天神エリア オフィス情報2019年版中央区エリア情報

【天神エリア】は九州を代表する商業施設集積地と銀行・証券会社の金融関係が入居するオフィス街が混在したエリア。特に明治通り沿い・渡辺通り沿いには有名企業が多く入居しており、天神1丁目(東側)エリアの再開発事業「天神ビッグバンプロジェクト」も容積率の緩和や航空法による高さ制限が更に緩和(現在の約76mから西側は約115m、東側は約99mに)されたことで、ようやく始動した。
工事期間中はエリア環境やオフィスワーカー数からも寂しさを感じるかもしれないが、商業人口は相変わらず多く、施設も九州一番の激戦区にパルコ、ヴィトン、バーニーズNY、フォーエバー21、H&M等が進出しており、パルコやソラリアステージの増床も行われた。
また、エリア西側の「旧大名小学校跡地」でも再開発事業が始動。オフィスやホテル(ザ・リッツ・カールトン)が入る24階建てなどが計画されており、期待は最高潮に達している。
天神ビジネスセンター建設予定地
天神ビジネスセンター建設予定地
福岡パルコ
福岡パルコ



青枠部分:旧大名小学校跡地 赤枠部分:西鉄が2017年に取得した土地 跡地の東側は西鉄グランドホテル


オフィス相場概況

もともと市内では一番賃料水準の高い地区であり、他エリアとの賃料格差が大きかった。

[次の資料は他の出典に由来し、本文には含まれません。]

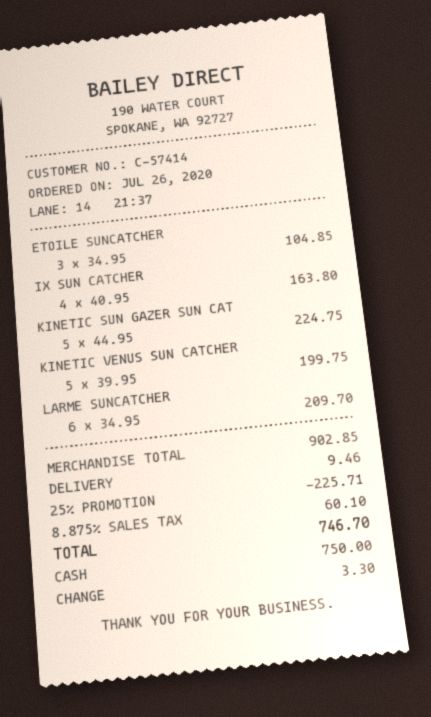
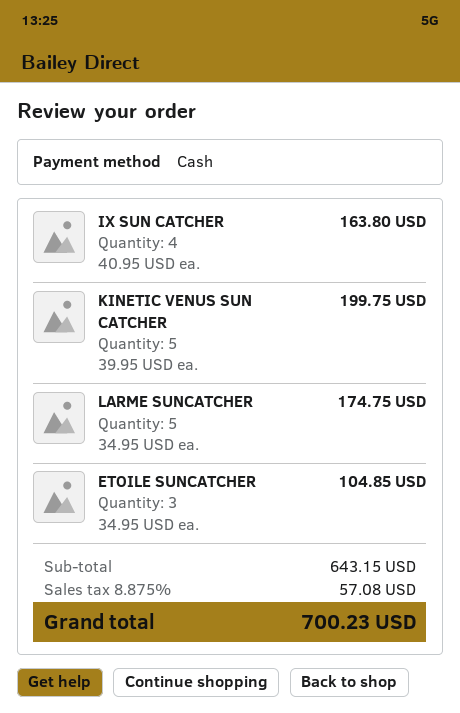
KINETIC SUN GAZER SUN CAT: 5 x 44.95 = 224.75 -> none
LARME SUNCATCHER: 6 x 34.95 = 209.70 -> 5 x 34.95 = 174.75
subtotal: 902.85 -> 643.15
discount: 25% = 225.71 -> none
shipping: 9.46 -> none
tax: 8.875% = 60.10 -> 8.875% = 57.08
total: 746.70 -> 700.23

しかし博多駅エリアにおける需要増加と、景気の低迷による入居率の悪化により大幅な値下げが、当エリアにおいても数年前までは実行されてきたが、一昨年でほぼ満室稼働となり、坪単価17,000円~23,000円(共益費込)に改善されている。現在では、築年数のあるビルでも坪単価17,000円(共益費込)の相場感に戻っているが、その背景には天神ビッグバンの再開発事業により、大型の空室が事業者で既に押さえられ、いまだ不足している状況がある。
よって、今後も市場には空室は出てこないことが予想され、立ち退き期限をもって移転先を探している企業にとっても、探索が容易ではない市場であることは間違いない。
この問題を少しでも解消する為、エリア北側のイオンショッパーズ福岡店では商業ビルを一部オフィスに改装して募集を始める計画も予定されている。また、エリア北側の天神3・4・5丁目の中小規模のビルでも、相場や空室率は改善に進んでおり、築年数の古いビルでも条件交渉はほぼ難しい状態。予算を重視して探索する企業には厳しい市場になってきていることは明白で、潤いのある大手企業に対し、中小企業や地場企業にとっては、未だ楽ではない状況といえるだろう。